## [Task instructions]
Pull every line holding the word "none" out of the data and copy it.

%%

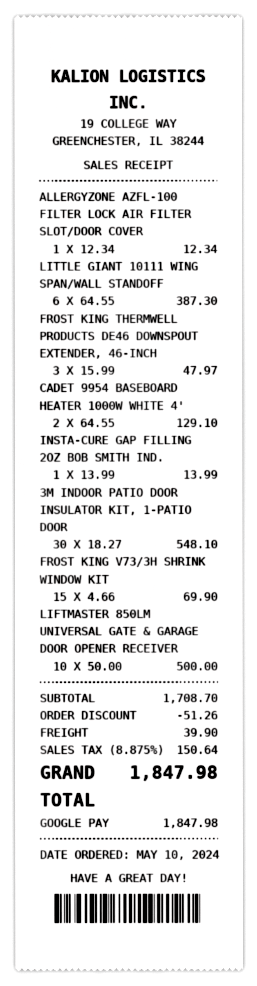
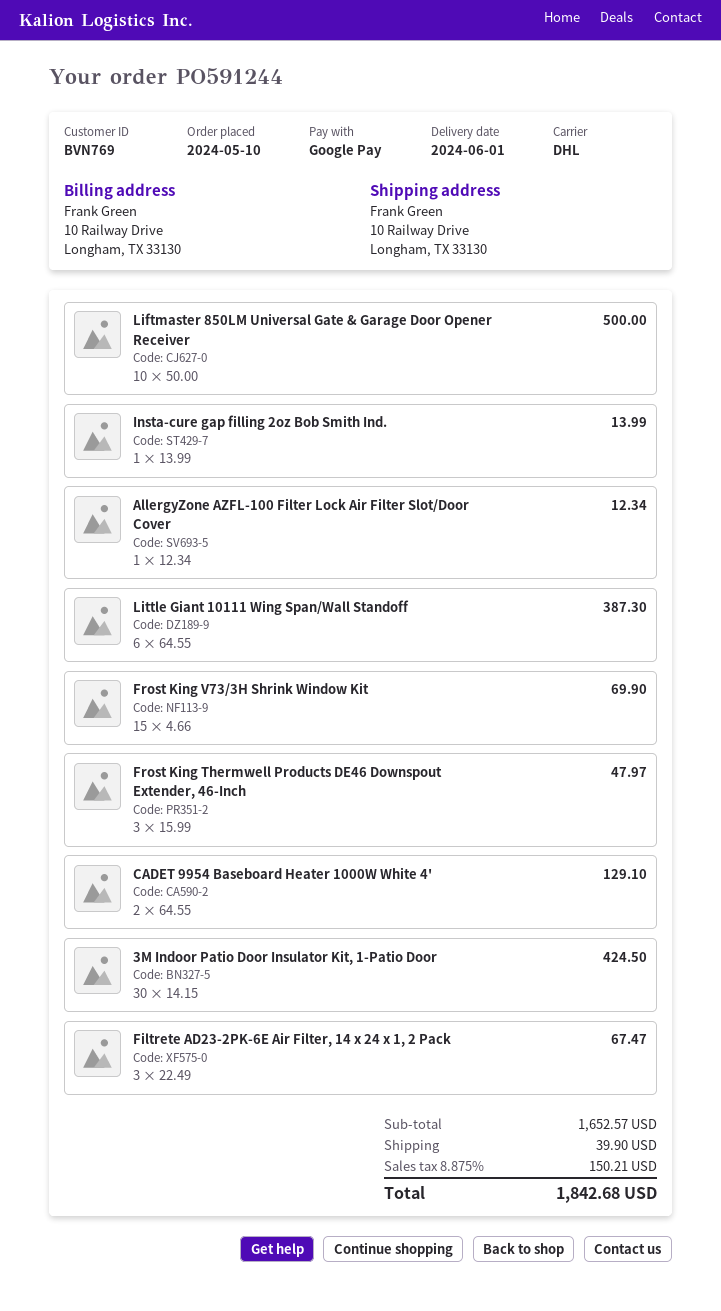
3M INDOOR PATIO DOOR INSULATOR KIT, 1-PATIO DOOR: 30 x 18.27 = 548.10 -> 30 x 14.15 = 424.50
Filtrete AD23-2PK-6E Air Filter, 14 x 24 x 1, 2 Pack: none -> 3 x 22.49 = 67.47
subtotal: 1708.70 -> 1652.57
discount: 51.26 -> none
tax: 8.875% = 150.64 -> 8.875% = 150.21
total: 1847.98 -> 1842.68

%%

## [Problem solution]
Filtrete AD23-2PK-6E Air Filter, 14 x 24 x 1, 2 Pack: none -> 3 x 22.49 = 67.47
discount: 51.26 -> none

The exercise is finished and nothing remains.